Tangannya cekatan, membolak-bolik ikan di penggorengan. Langkahnya gesit. Tidak bisa berhenti. Sebentar menyalakan Rice Cooker. Langsung mengambil sapu lantai. Membersihkan isi ruangan rumah. Lanjut ngepel. Setelah semua ini selesai, tugas selanjutnya adalah mencuci baju.
Mumpung anak masih tidur. Tugas ini harus selesai. Buburnya juga belum disiapkan. Mulai dari shubuh, menyiapkan sarapan, sampai anak tidur lagi. Selalu dia kerjakan aktivitas rutin tersebut.
"Pa, sebentar lagi, mama berangkat, tolong motornya disiapkan," pinta istrinya.
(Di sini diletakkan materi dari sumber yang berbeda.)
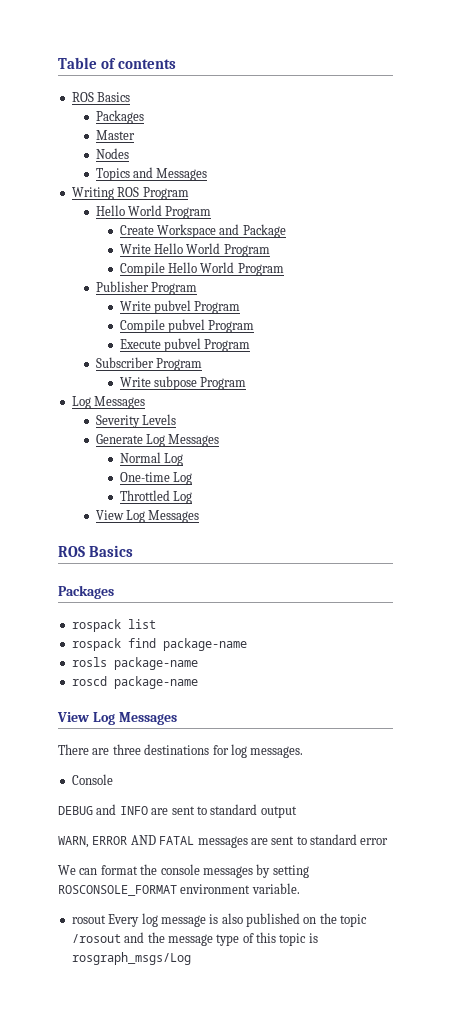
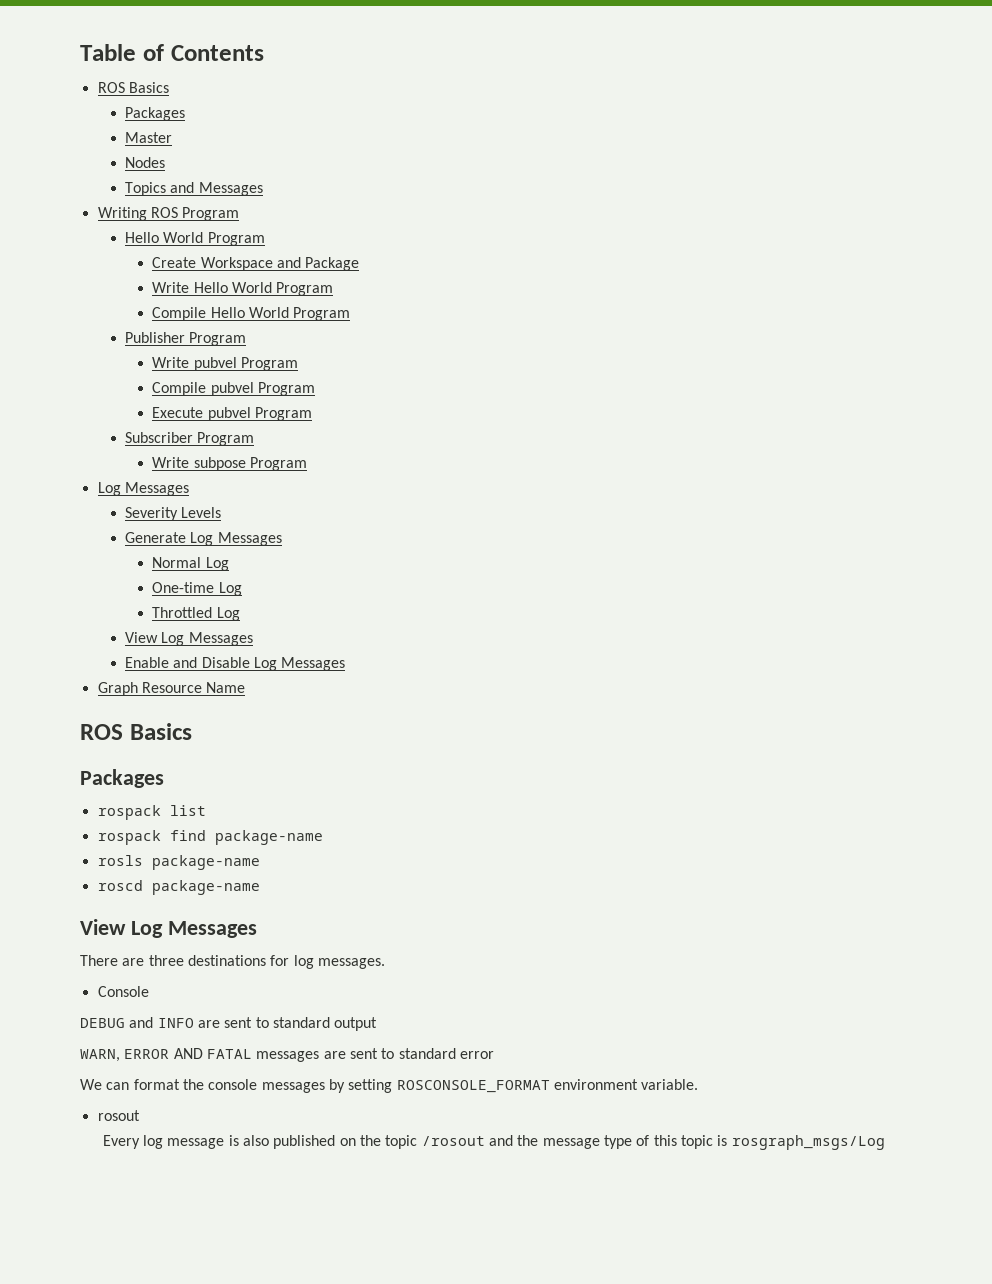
[117,59,176,69] contents -> [170,45,264,61] Contents
(200, 516) none -> [124,657,346,671] [97,682,246,696] // Enable and Disable Log Messages // Graph Resource Name
(106, 919) none -> (140, 1115) //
"Nanti kalau sudah siap buburnya, jangan lupa kompornya dimatikan. Colokan-colokan listrik yang sudah tidak dipakai lagi, dicabut. Mama hari ini, pulang telat. Karena ada kegiatan supervisi kantor. Jaga anak baik-baik ya," tambah istrinya meninggalkan rumah.
Dunia ini semakin tidak adil. Nasib Pak Tomo, tak kunjung berubah. Untuk bertahan hidup, ia hanya mengadalkan dari pekerjaan istrinya. Sebenarnya sebagai seorang lelaki, aib baginya untuk meminta. Usaha ke sana kemari tak membuahkan hasil. Ternyata lulusan sarjana tak menjamin masa depan cerah. Kini, rizqi tetap seret.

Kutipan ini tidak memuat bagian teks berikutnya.